There are a couple of ways to fix this:

  1. Use a reversible padding scheme. This will work, but requires at least one pad byte always be added (to set the length). This padding would be somewhat incompatible across versions (older EC256 would work, newer MCUboot code would reject old signatures. EC code would only reliably work in the new combination).

  2. Remove the padding entirely. Depending on which tool, this will require some rethinking of how TLV generation is implemented so that the length does not need to be known until the signature is generated. These tools are all written in higher-level languages and this change should not be difficult.

    However, this will also break compatibility with older versions, specifically in that images generated with newer tools will not work with older versions of MCUboot.

This document proposes a multi-stage approach, to give a transition period.

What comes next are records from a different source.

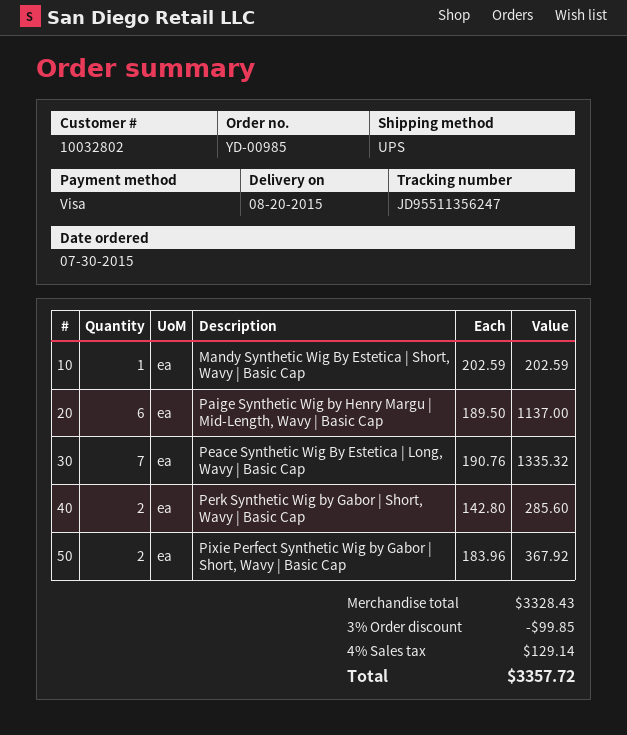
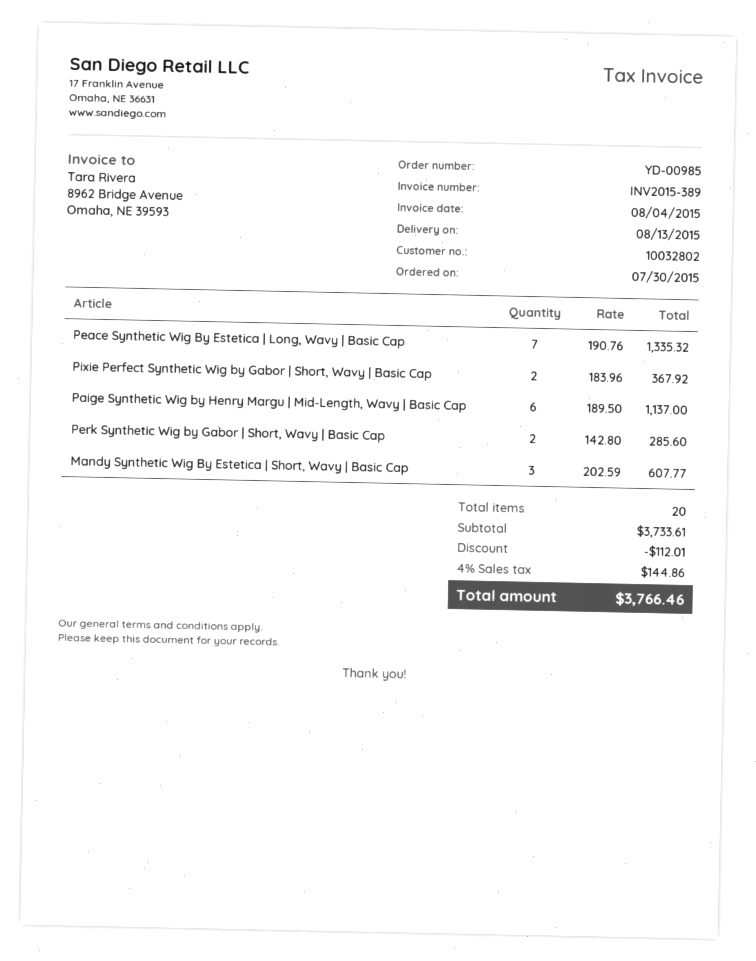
delivery date: 2015-08-20 -> 2015-08-13
Mandy Synthetic Wig By Estetica | Short, Wavy | Basic Cap: 1 x 202.59 = 202.59 -> 3 x 202.59 = 607.77
subtotal: 3328.43 -> 3733.61
discount: 99.85 -> 112.01
tax: 4% = 129.14 -> 4% = 144.86
total: 3357.72 -> 3766.46

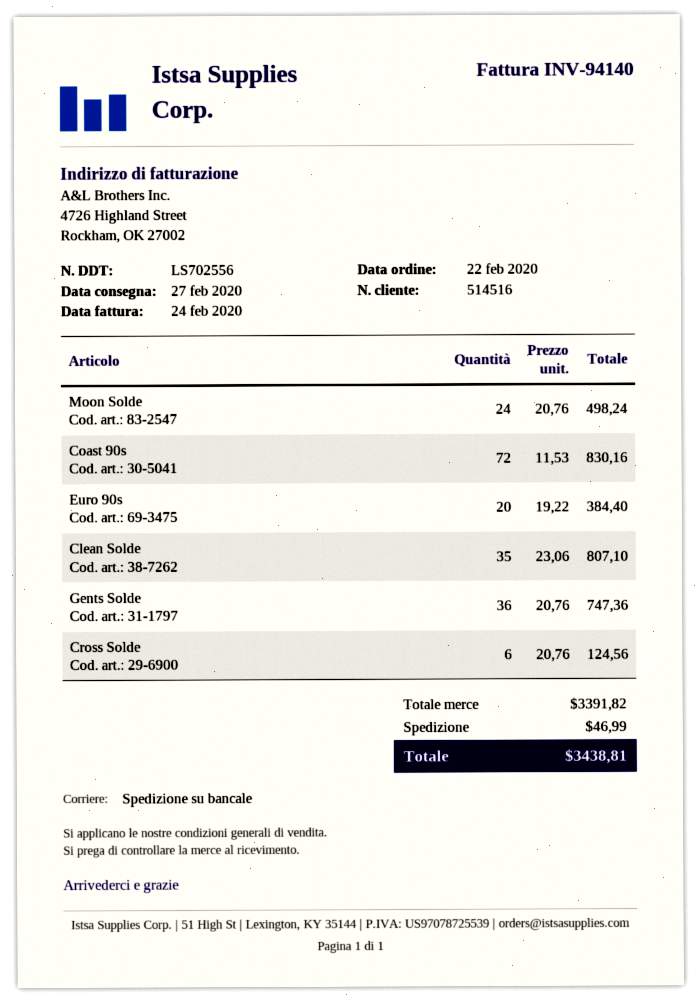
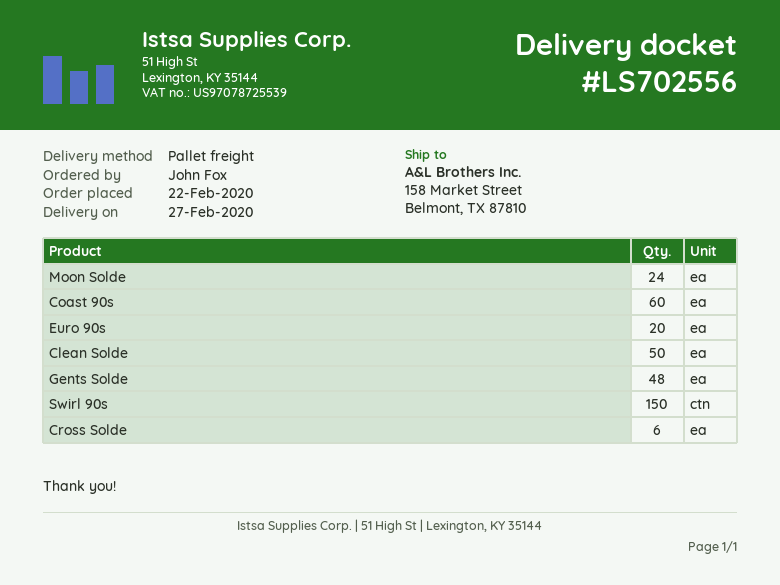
Coast 90s: 72 -> 60
Clean Solde: 35 -> 50
Gents Solde: 36 -> 48
Swirl 90s: none -> 150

  • First, add a --no-pad-sig argument to the sign command in imgtool.py. Without this, the images will be padded with the existing scheme, and with the argument, the ecdsa will be encoded without any padding. The --pad-sig argument will also be accepted, but this will initially be the default.

  • MCUboot will be modified to allow unpadded signatures right away. The existing EC256 implementations will still work (with or without padding), and the existing EC implementation will begin accepting padded and unpadded signatures.

  • An Mbed TLS implementation of EC256 can be added, but will require the --no-pad-sig signature to be able to boot all generated images (without the argument 3 of out 4 images generated will have padding, and be considered invalid).

After one or more MCUboot release cycles, and announcements over relevant channels, the arguments to imgtool.py will change:

  • --no-pad-sig will still be accepted, but have no effect.

  • --pad-sig will now bring back the old padding behavior.

This will require a change to any scripts that are relying on a default, but not specifying a specific version of imgtool.

The signature generation in the simulator can be changed at the same time the boot code begins to accept unpadded signatures. The sim is always run out of the same tree as the MCUboot code, so there should not be any compatibility issues.

Background

ECDSA signatures are encoded as ASN.1, notably with the signature itself being encoded as:

ECDSA-Sig-Value ::= SEQUENCE {
  r  INTEGER,
  s  INTEGER
}

where both r and s are 256-bit numbers. Because these are unsigned numbers that are being encoded in ASN.1 as signed values, if the high bit of the number is set, the DER encoded representation will require 33 bytes instead of 32. This means that the length of the signature will vary by a couple of bytes, depending on whether one of both of these numbers has the high bit set.

Originally, MCUboot added padding to the entire signature, and just removed any trailing 0 bytes from the data block. This would be fine 255/256 times, when the last byte of the signature was non-zero, but if the signature ended in a zero, it would remove too many bytes, and the signature would be considered invalid.